Pension fund investors must stay vigilant as Brexit threatens to draw attention away from climate risk.

That was the warning from legal expert David Hertzell, at a pensions and climate legal conference hosted by ClientEarth and ShareAction this week.

The event, “Clarifying legal duties: the implications for pensions and climate risk”, was held  at Sacker & Partners LLP in London. Notable speakers included Hertzell, former Law Commissioner for Commercial and Common Law and Pensions Minister Baroness Altmann.

The event marked the passing of two years since the release of the Law Commission’s landmark review “Fiduciary duties of investment intermediaries”, which recommended the government clarify trustees’ duties to consider long-term, systemic risks like climate change.

The government did not carry this advice through – something Hertzell branded a “missed opportunity”.

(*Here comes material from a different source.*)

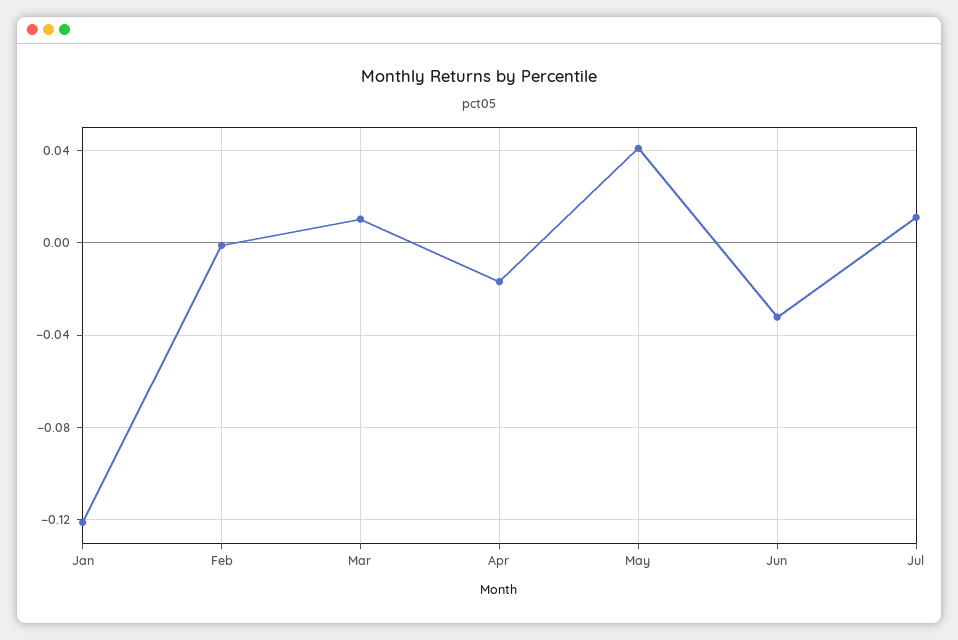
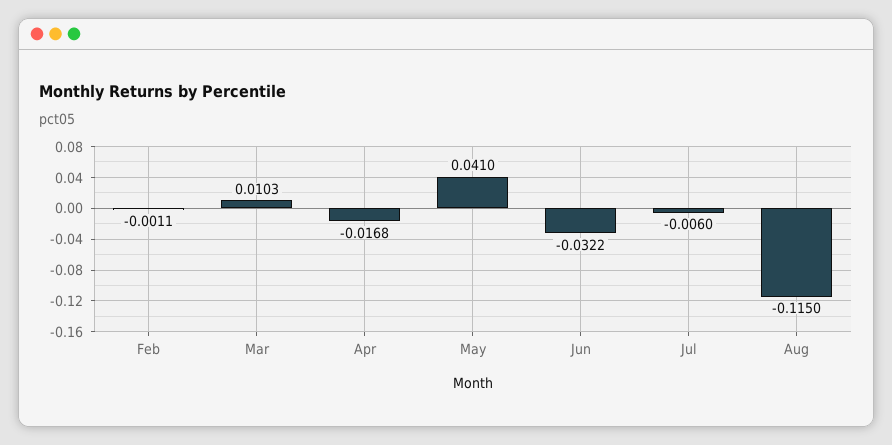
Jan: -0.12 -> none
Jul: 0.01 -> -0.006
Aug: none -> -0.115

At the event, experts discussed the progress made since the review, but highlighted areas where clarity is still lacking. Many schemes, particularly those smaller, are still failing to take material financial issues like climate change into account.

Hertzell said: “Defined benefit pension schemes are a cottage industry and trustees will continue to rely on advice they receive from investment managers for better or worse. I would be surprised if many trustees of small schemes were well aware of our recommendations or at least felt in a position to do much about them.”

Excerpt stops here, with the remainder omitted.